About 25 years ago two very different Californians, Ronald Reagan and Cesar Chavez, burst onto the national scene. Reagan was successful in making the transition from former actorto governor and then to President. Chavez had more ups and downs in building the United Farm Workers of America into a viable labor union, but he remains a potent symbol in the consciousness of the nation--much to the chagrin of his critics.
These days Chavez is waging another battle against agribusiness--a boycott of table grapes to press for stronger protection against pesticides. As he has done before, Chavez presented his case with a dramatic act: a 36-day, water-only fast, which seriously endangered his health.
When that fast ended here on Sunday, with dozens of journalists to report it, the moment was heavy with symbolism. The family of the late Sen. Robert F. Kennedy was with Chavez, just as Kennedy had been when Chavez ended another long fast in 1968. Also present was the Rev. Jesse Jackson, who began a three-day fast once Chavez’s had ended. The former presidential candidate said that other prominent UFW supporters would take up the fast in a “chain of suffering” aimed at persuading people to stop buying grapes.
It was a brilliantly staged media event. And the media have always helped Chavez keep his union visible, even during its periodic downturns. In the last 10 years the UFW has lost 100 contracts that it had with grape growers, the biggest employers in California agriculture.
But even if Chavez’s fast and its dramatic ending were irresistible to the media, one cannot dismiss him as just a media manipulator. No one who saw the 61-year-old union leader being carried into the rally where 7,000 silent union members and supporters waited, then watched him sit weakly through a Mass, grimacing in pain, can doubt that Chavez suffered during his self-imposed ordeal. Argue with his tactics, but the deep sincerity of his beliefs is obvious.
That is why Chavez has been so successful over the years in winning sympathy for his cause. He believes in what he is doing so fervently that he is willing to do anything to keep his movement alive--even nearly kill himself. Such conviction sways people, even when the facts of an issue are gray rather than black and white.
In this respect Chavez and Reagan, who have agreed on few issues over the years, are very much alike. They’re both “Great Communicators,” to use the cliche often applied to Reagan. Reagan does it with a well-delivered phrase. Chavez, a former field hand who dropped out of school in the seventh grade, uses his body to make the point.

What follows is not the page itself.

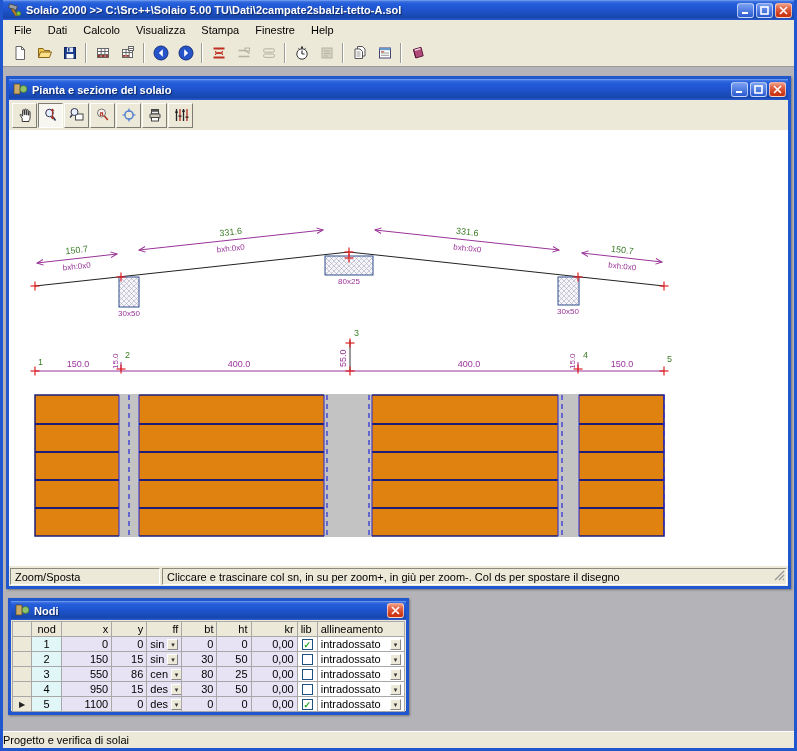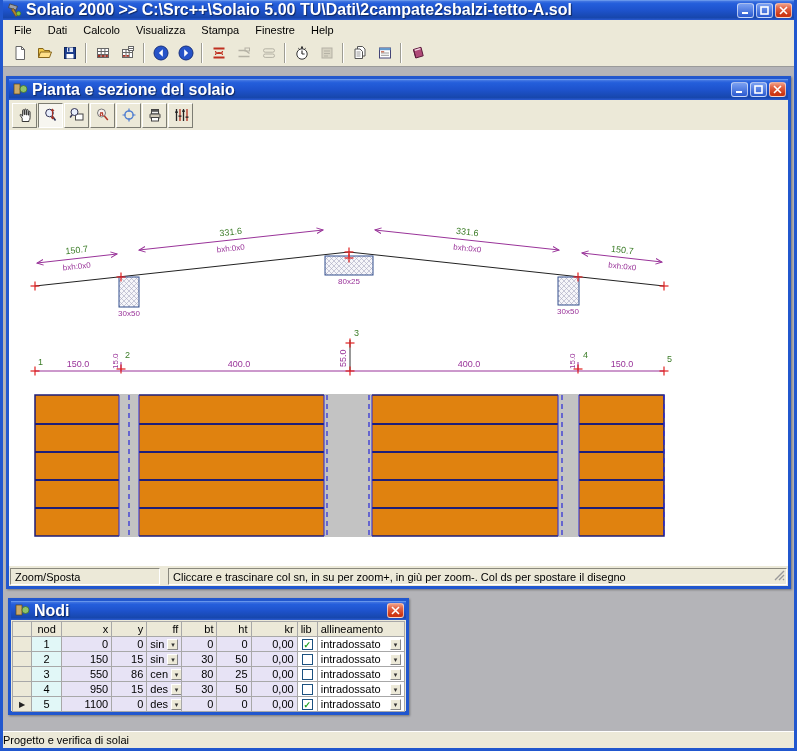"Solaio 2000 >> C:\Src++\Solaio 5.00" .titlebar .ttext { font-size: 16px -> 11px }
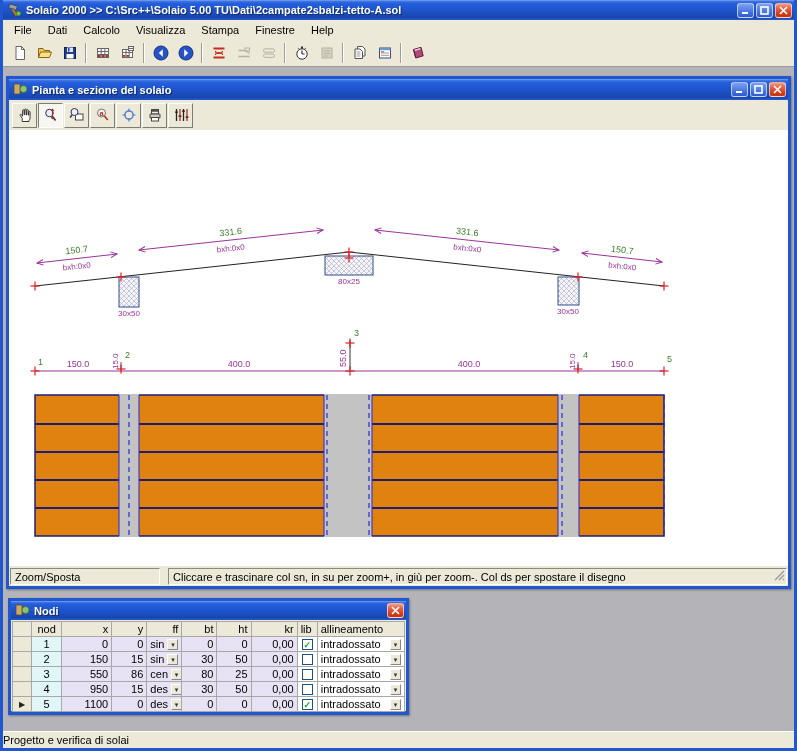"Zoom/Sposta" .child-status { gap: 8px -> 2px }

But Chavez is just as effective. He has got people thinking again about farm workers, even if he may be overstating his case. This time he is urging consumers to boycott grapes by raising the possibility that they are tainted with the same pesticides that cause health problems for farm workers.
Growers and supermarket executives say that there is no threat to consumers from pesticides, which are used on many kinds of produce. Perhaps not. But some of the pesticides that Chavez is worried about are under investigation for toxic side effects. And all of them are dangerous if improperly used. In the last five years, according to the California Department of Food and Agriculture, almost 350 field hands have been poisoned after entering fields or storage areas where the toxicity of pesticides was thought to be at safe levels.
Then there’s the frightening pall that hangs over the San Joaquin Valley, the heart of this state’s large agricultural industry. A few years ago children in McFarland, about 10 miles south of Delano, began suffering higher-than-normal rates of cancer. What causes the “cancer cluster” is still unknown, but one possibility being studied is that the illnesses are caused by water supplies contaminated by pesticides. Some of the affected McFarland families resent being used by the UFW for its anti-grape propaganda. But there is no denying the reality of their plight.
And there is no denying that farm laborers were among the lowest-paid and most easily exploited workers in this country until 1970, when, through strikes and boycotts, Chavez brought large-scale unionization to agriculture for the first time in history. Among other things, those first UFW contracts forced grape growers to eliminate or curtail their use of pesticides like DDT long before the federal government banned them as dangerous.
That little-noted fact is at the root of Chavez’s current boycott. For, while government tries to protect workers from the potential dangers of pesticides, Chavez is convinced that the best protection is provided by unions and labor contracts that give workers an equal say with growers regarding how pesticides are used.
As Ronald Reagan has been telling us lately, facts are stubborn things. The fact of this matter is that Chavez has a stronger case against grapes than growers like to admit. And he is conveying it so effectively that the growers will have to respond.
It’s hard to argue with someone who is willing to risk death to make a point. So the growers’ best bet is to sit down with Chavez and talk about new labor contracts.